Sur le volet santé, nous sommes parvenus au cours du précédent quinquennat à un accord unanime avec les syndicats de la fonction publique. C'est une avancée très positive pour les millions d'agents concernés. Cet accord est en cours de déclinaison dans les trois fonctions publiques – ministère par ministère dans la fonction publique d'État.

Sur le volet prévoyance, les discussions sont en cours. Il s'agit des dispositifs destinés à couvrir les risques les plus lourds tels que le décès, l'invalidité ou l'incapacité – autrement dit les arrêts maladie de longue durée. Ces questions ont fait l'objet d'un accord de méthode avec les organisations syndicales. J'ai fait part à celles-ci de mon souhait que les discussions aboutissent, dans le cadre du dialogue social que nous menons, au cours du premier semestre 2023. Le volet prévoyance est sans doute plus complexe que le volet santé, car nous avons des choix structurels à faire. En tout cas, il est tout aussi important.
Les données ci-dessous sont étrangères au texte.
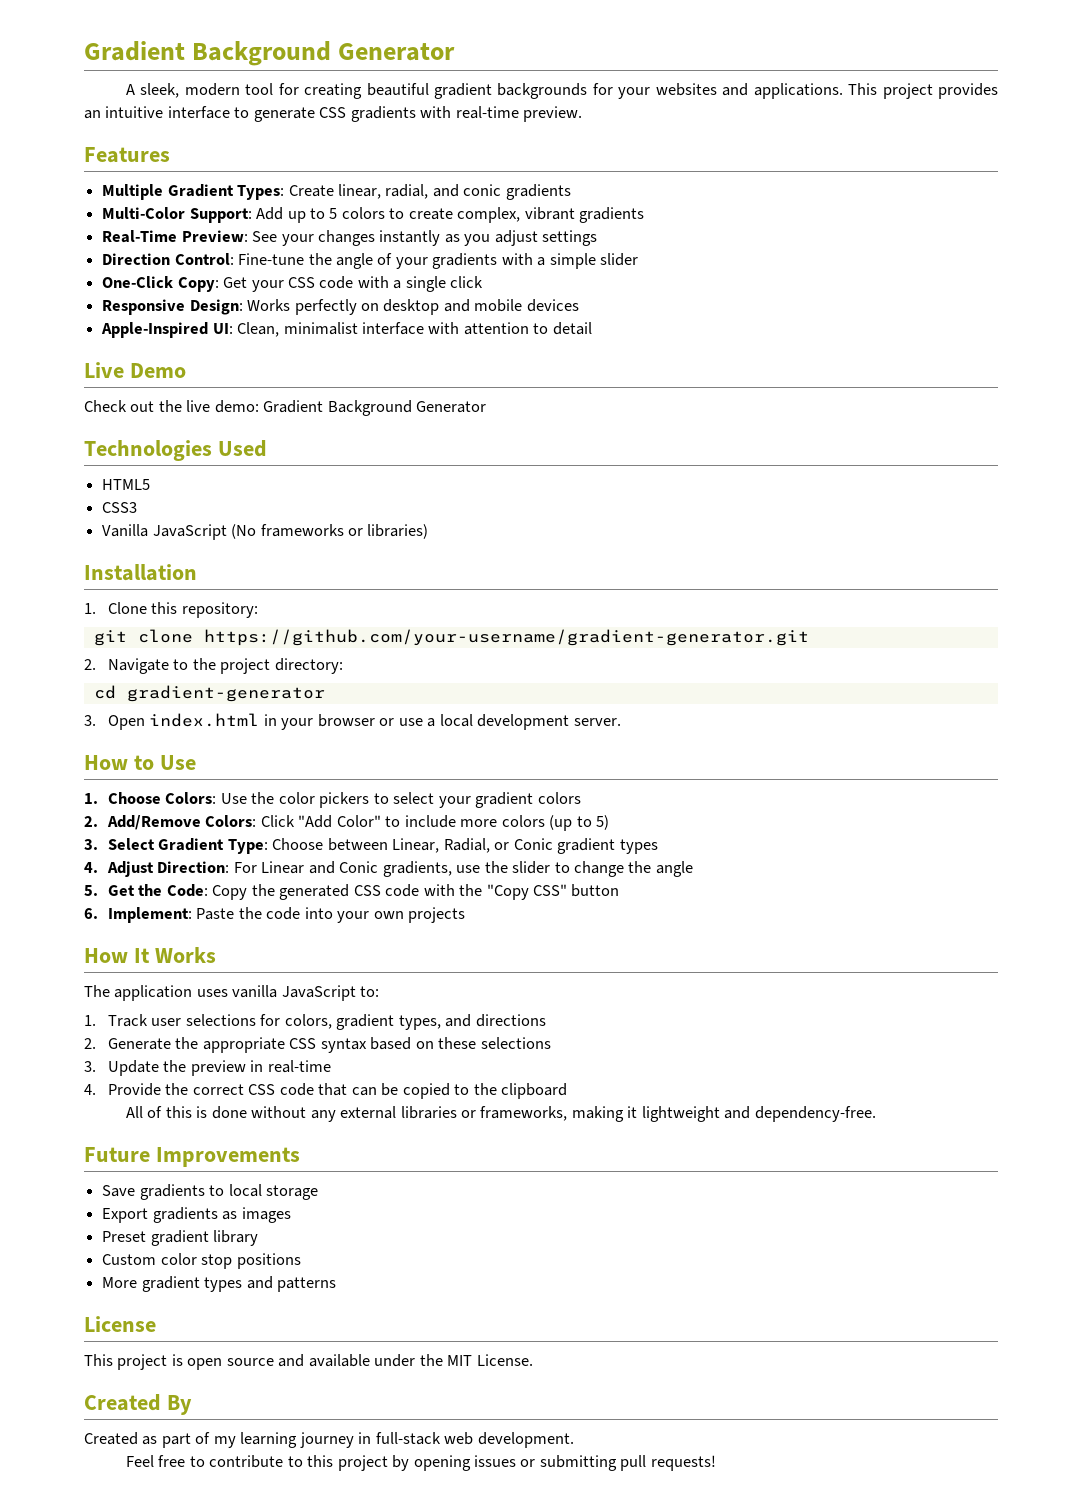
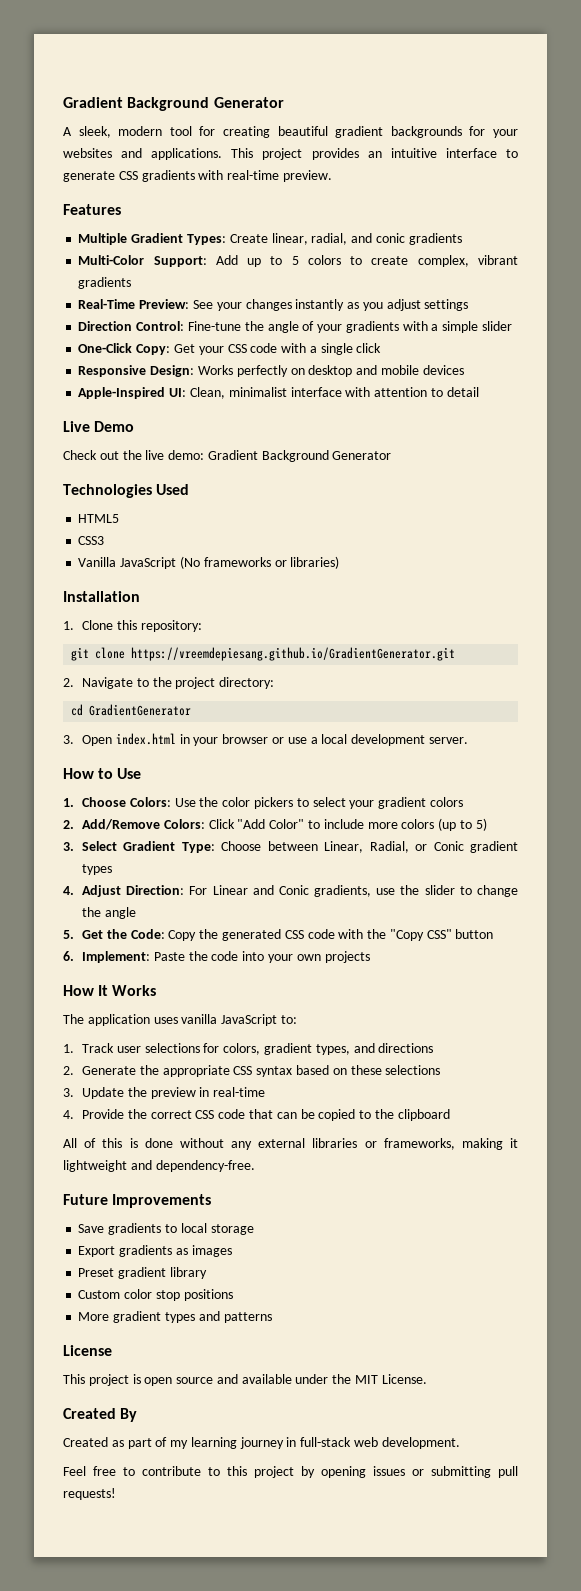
- git clone https://github.com/your-username/gradient-generator.git
+ git clone https://vreemdepiesang.github.io/GradientGenerator.git
- cd gradient-generator
+ cd GradientGenerator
Pour ne pas être trop long, je vous propose de revenir sur ces sujets techniques, parfois complexes, mais essentiels pour la protection des agents de la fonction publique, au cours de nos échanges, et je suis à votre entière disposition si vous souhaitez élargir la discussion aux aménagements de carrière car ces questions sont, en réalité, intimement liées. C'est le vrai débat derrière le débat sur les retraites : travailler un peu plus longtemps, avec la capacité d'aménager le parcours des agents de la fonction publique.